- [WHAT THE EXERCISE ASKS]: Locate each line in the records containing "column". Copy it.

- [Records from a collection]:
BEGIN

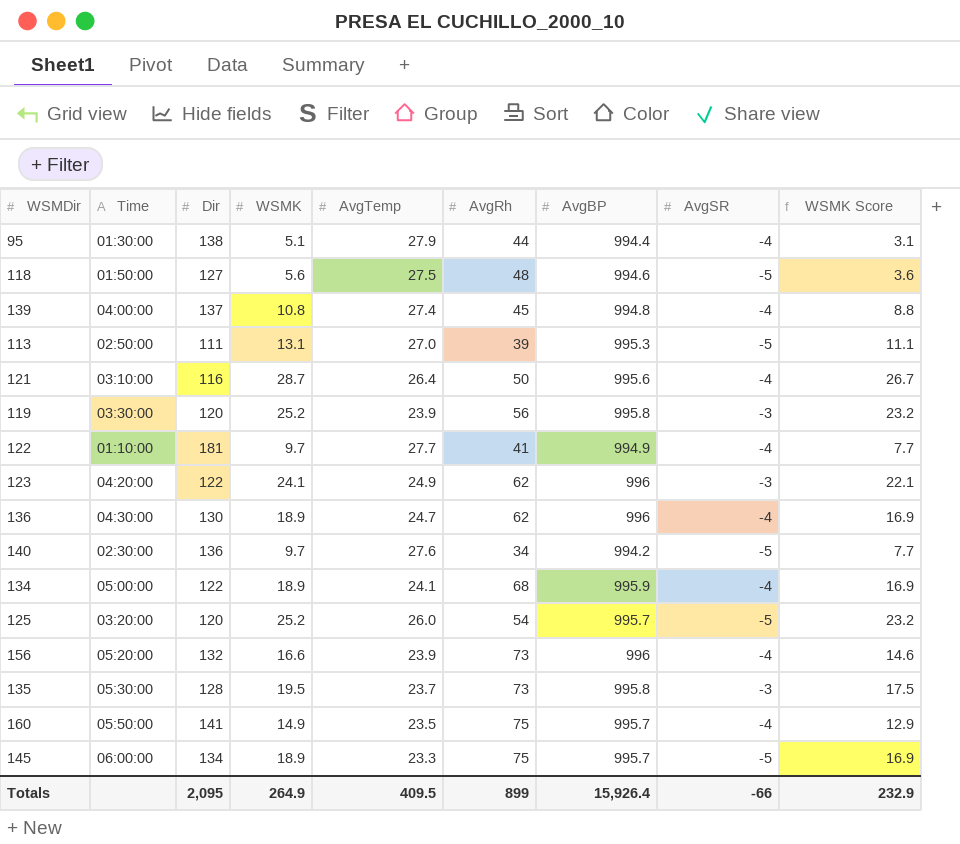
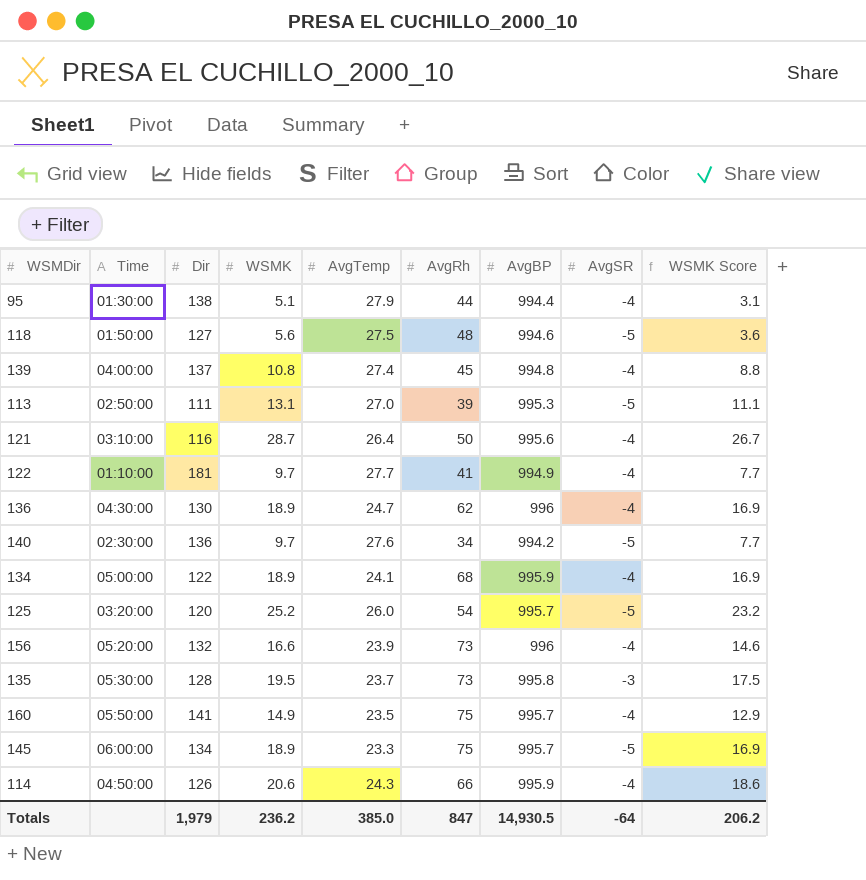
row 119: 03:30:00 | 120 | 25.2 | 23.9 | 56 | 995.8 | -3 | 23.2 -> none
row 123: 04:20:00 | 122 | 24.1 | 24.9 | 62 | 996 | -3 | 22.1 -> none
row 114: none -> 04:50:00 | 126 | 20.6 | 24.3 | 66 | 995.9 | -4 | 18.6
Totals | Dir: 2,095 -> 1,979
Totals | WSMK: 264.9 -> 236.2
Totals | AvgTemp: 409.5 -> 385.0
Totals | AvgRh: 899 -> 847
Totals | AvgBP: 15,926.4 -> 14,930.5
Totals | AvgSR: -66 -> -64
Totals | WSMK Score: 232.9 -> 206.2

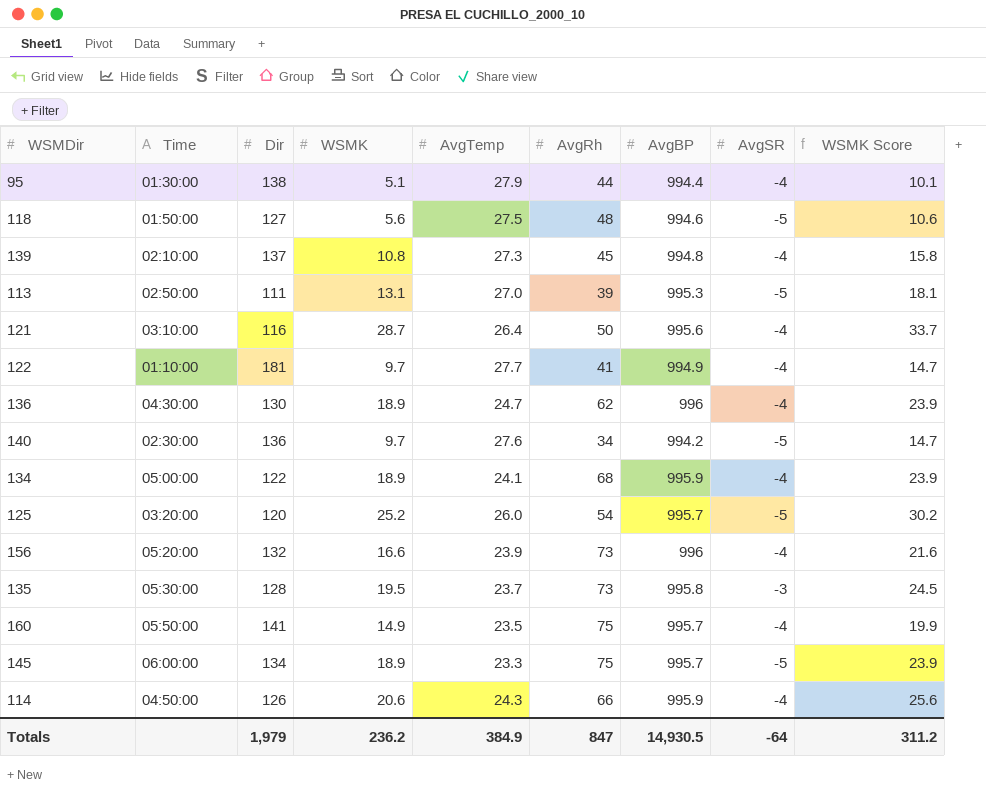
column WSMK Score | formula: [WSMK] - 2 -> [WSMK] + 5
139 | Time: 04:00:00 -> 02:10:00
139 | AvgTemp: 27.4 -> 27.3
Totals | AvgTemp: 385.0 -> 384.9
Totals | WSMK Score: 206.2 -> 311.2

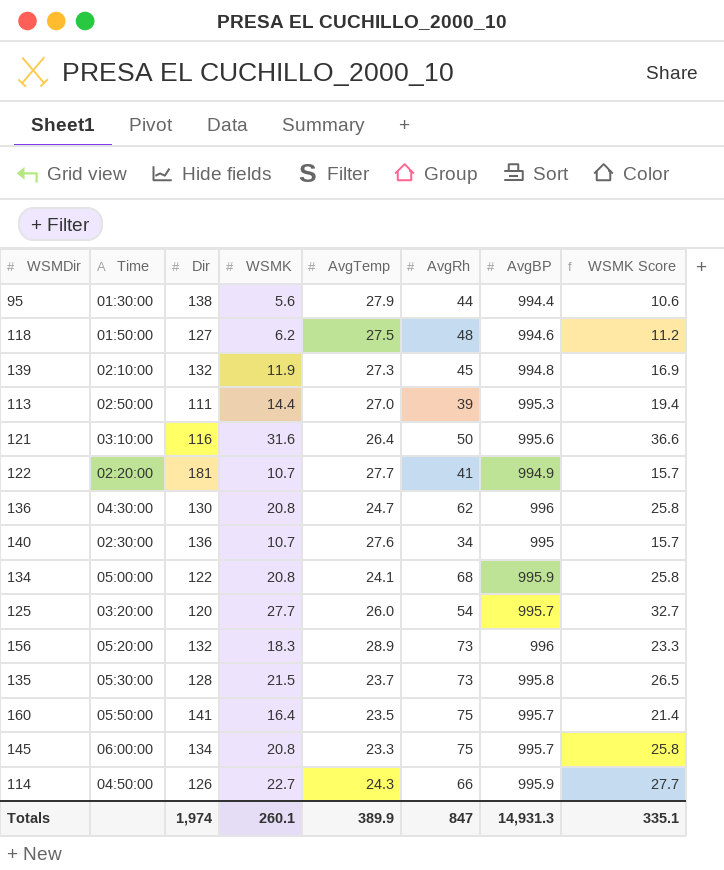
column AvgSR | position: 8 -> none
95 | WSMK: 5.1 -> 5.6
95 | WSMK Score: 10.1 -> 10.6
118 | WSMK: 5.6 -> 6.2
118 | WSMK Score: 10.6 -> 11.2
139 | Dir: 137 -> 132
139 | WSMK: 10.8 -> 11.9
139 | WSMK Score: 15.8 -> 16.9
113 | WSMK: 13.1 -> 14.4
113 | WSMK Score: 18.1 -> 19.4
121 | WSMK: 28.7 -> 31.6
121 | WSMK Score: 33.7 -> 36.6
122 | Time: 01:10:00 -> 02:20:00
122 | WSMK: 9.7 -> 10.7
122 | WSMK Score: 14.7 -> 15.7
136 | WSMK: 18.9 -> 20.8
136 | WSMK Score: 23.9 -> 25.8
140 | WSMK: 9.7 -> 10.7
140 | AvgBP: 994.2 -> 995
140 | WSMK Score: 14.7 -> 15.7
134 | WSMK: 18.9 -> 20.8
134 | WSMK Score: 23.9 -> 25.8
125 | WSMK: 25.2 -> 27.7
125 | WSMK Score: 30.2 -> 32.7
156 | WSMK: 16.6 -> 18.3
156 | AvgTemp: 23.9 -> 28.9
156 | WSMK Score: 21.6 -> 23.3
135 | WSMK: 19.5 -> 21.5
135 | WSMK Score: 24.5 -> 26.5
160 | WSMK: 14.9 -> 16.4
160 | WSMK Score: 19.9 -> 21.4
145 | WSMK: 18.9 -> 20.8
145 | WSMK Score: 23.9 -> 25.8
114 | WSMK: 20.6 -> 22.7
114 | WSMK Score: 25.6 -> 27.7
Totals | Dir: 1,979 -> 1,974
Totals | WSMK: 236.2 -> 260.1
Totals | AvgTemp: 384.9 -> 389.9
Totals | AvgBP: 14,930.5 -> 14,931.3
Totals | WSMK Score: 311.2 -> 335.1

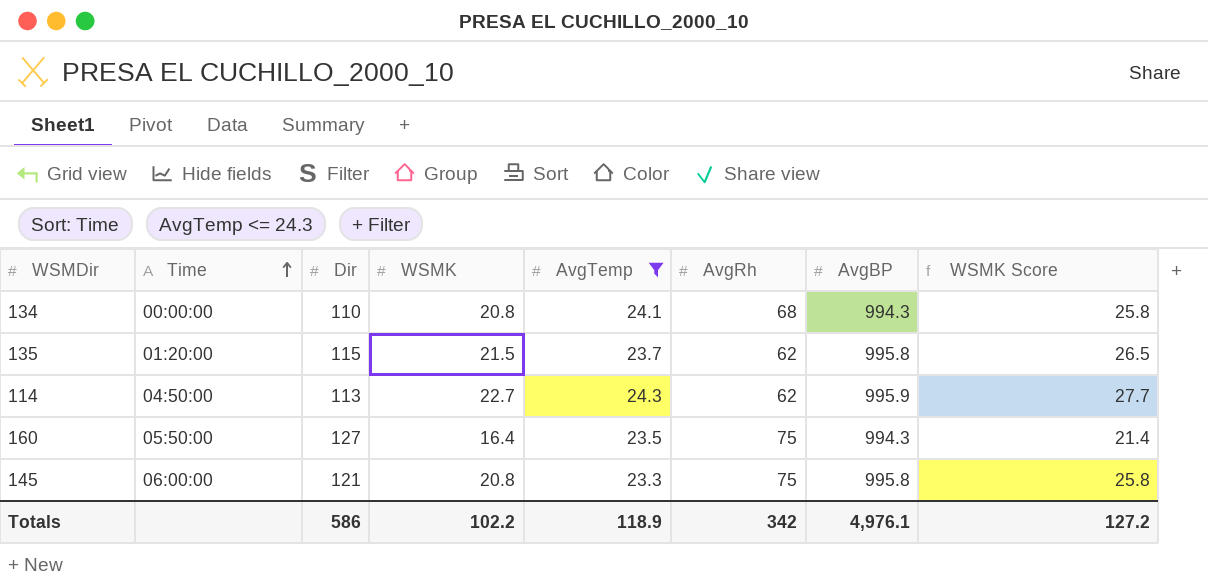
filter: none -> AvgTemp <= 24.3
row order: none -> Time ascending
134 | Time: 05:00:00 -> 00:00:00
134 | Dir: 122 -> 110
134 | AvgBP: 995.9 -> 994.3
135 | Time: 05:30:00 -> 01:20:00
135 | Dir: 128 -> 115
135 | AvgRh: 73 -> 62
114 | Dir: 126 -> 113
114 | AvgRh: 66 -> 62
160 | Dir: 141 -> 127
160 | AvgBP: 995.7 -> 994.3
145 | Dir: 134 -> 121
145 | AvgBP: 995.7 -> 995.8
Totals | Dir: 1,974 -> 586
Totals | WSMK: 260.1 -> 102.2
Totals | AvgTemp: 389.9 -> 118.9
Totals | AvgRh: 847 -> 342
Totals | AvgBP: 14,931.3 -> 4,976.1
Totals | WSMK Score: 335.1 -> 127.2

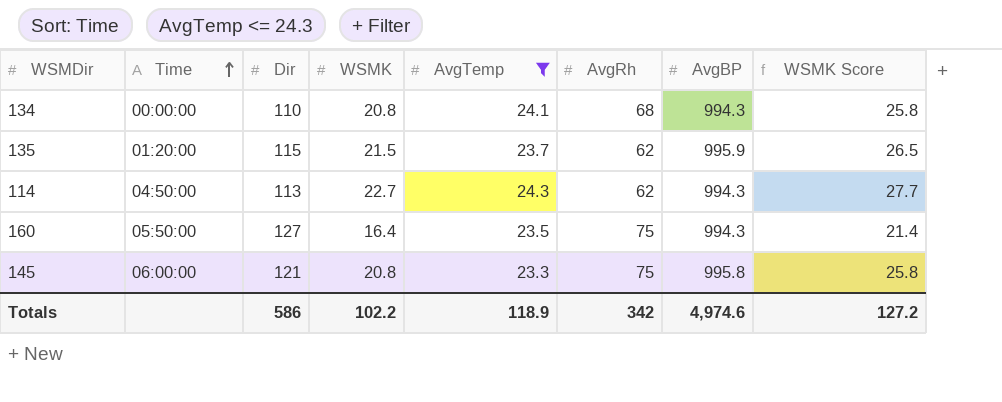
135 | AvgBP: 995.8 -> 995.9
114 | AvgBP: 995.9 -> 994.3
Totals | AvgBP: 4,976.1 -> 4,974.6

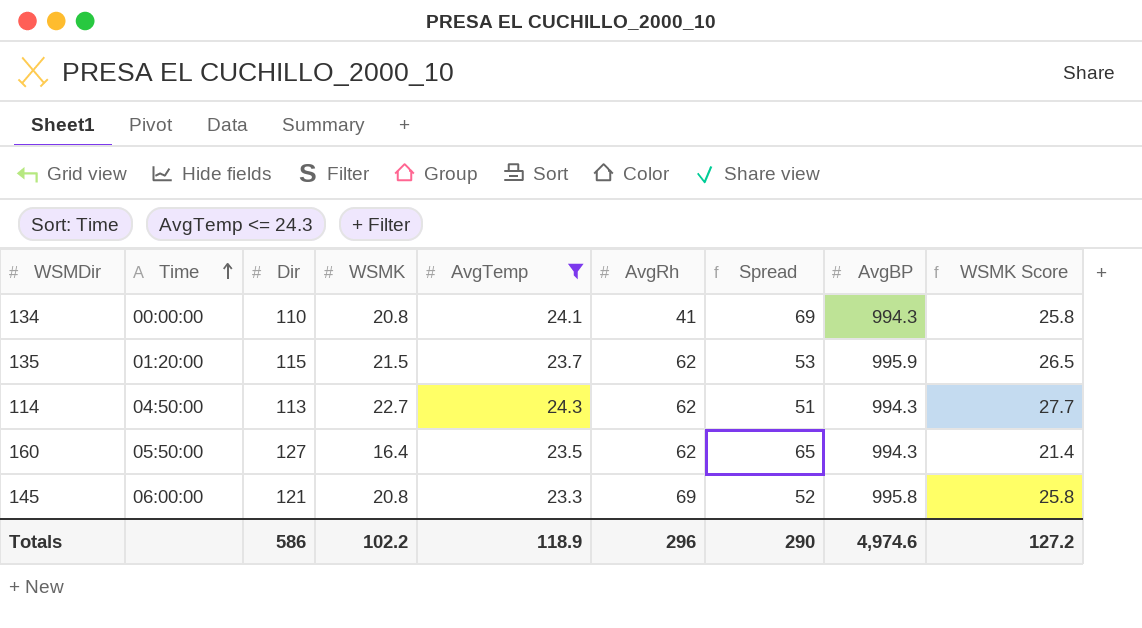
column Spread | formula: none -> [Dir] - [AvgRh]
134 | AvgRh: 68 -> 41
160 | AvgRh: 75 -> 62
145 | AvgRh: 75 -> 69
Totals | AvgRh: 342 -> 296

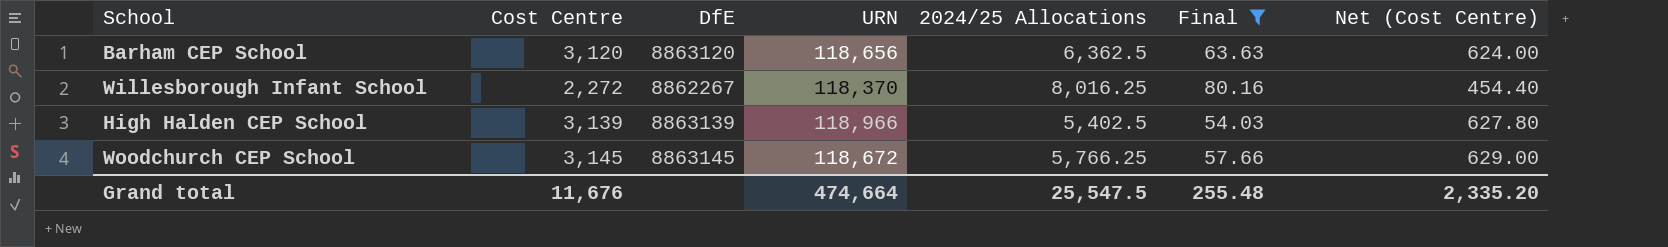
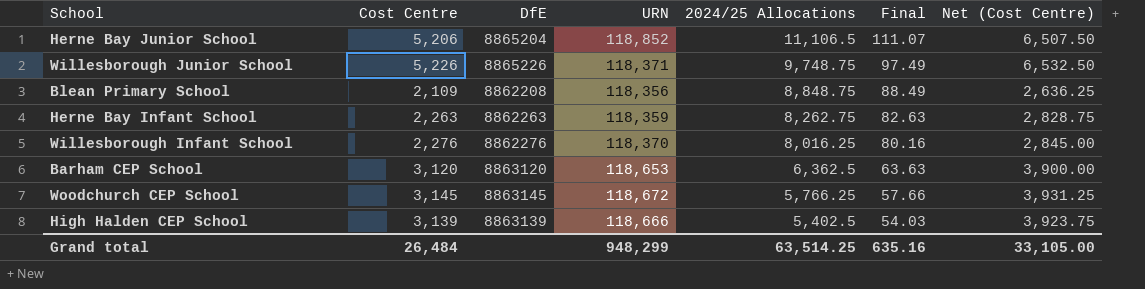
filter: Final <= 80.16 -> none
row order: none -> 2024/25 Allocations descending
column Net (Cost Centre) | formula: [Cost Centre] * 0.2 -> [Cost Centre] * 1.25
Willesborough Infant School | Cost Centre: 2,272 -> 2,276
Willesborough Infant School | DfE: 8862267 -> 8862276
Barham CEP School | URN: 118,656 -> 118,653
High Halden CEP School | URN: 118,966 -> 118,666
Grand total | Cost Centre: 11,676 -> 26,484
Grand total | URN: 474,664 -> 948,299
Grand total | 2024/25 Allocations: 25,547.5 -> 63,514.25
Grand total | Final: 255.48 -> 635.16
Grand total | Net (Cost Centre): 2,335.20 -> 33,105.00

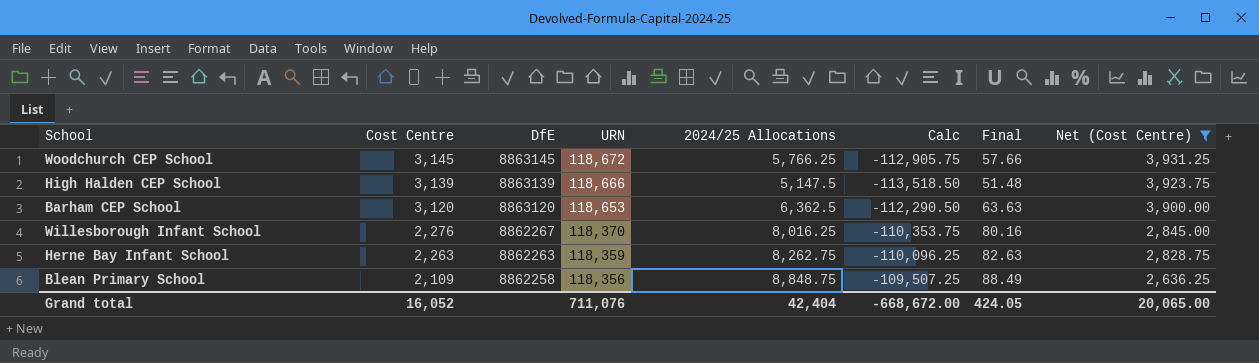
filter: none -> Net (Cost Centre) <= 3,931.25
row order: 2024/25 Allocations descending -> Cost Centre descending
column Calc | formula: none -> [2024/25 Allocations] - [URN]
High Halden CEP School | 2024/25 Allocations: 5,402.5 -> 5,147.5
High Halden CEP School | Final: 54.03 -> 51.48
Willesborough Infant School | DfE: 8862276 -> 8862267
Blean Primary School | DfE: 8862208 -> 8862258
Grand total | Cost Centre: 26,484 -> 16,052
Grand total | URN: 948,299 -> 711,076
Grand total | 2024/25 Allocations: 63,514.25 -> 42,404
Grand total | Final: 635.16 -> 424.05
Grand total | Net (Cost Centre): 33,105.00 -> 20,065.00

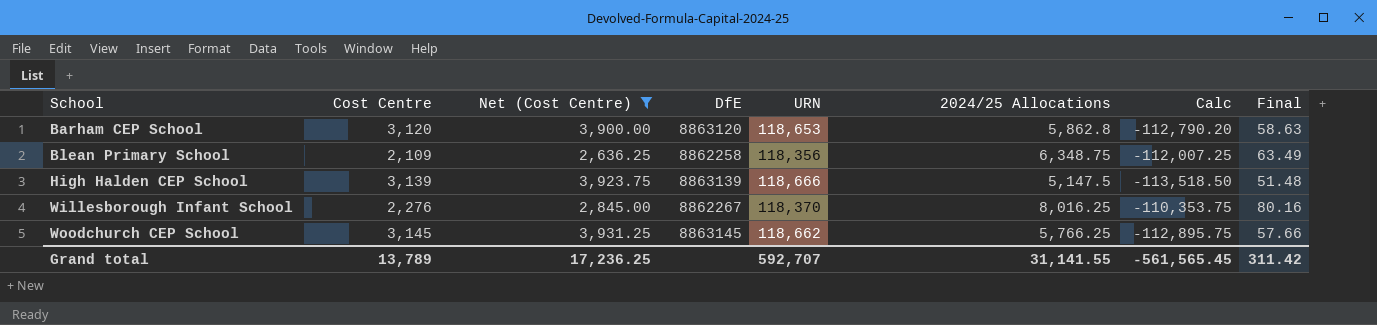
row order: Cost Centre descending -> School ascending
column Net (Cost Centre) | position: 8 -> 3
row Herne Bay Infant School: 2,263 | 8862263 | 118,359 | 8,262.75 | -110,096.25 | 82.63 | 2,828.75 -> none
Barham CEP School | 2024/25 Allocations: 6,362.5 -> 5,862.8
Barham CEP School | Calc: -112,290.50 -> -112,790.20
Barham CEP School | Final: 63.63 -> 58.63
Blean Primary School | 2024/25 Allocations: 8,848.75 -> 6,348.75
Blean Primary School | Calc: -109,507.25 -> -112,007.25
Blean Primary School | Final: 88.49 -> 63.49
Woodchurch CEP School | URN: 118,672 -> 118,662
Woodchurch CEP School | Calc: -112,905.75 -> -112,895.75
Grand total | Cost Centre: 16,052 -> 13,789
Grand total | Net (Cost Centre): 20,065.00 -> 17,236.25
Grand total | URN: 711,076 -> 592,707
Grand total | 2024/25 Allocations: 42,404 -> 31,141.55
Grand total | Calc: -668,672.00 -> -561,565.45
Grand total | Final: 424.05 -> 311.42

END

- [OUTPUT FOR THIS TASK]:
column WSMK Score | formula: [WSMK] - 2 -> [WSMK] + 5
column AvgSR | position: 8 -> none
column Spread | formula: none -> [Dir] - [AvgRh]
column Net (Cost Centre) | formula: [Cost Centre] * 0.2 -> [Cost Centre] * 1.25
column Calc | formula: none -> [2024/25 Allocations] - [URN]
column Net (Cost Centre) | position: 8 -> 3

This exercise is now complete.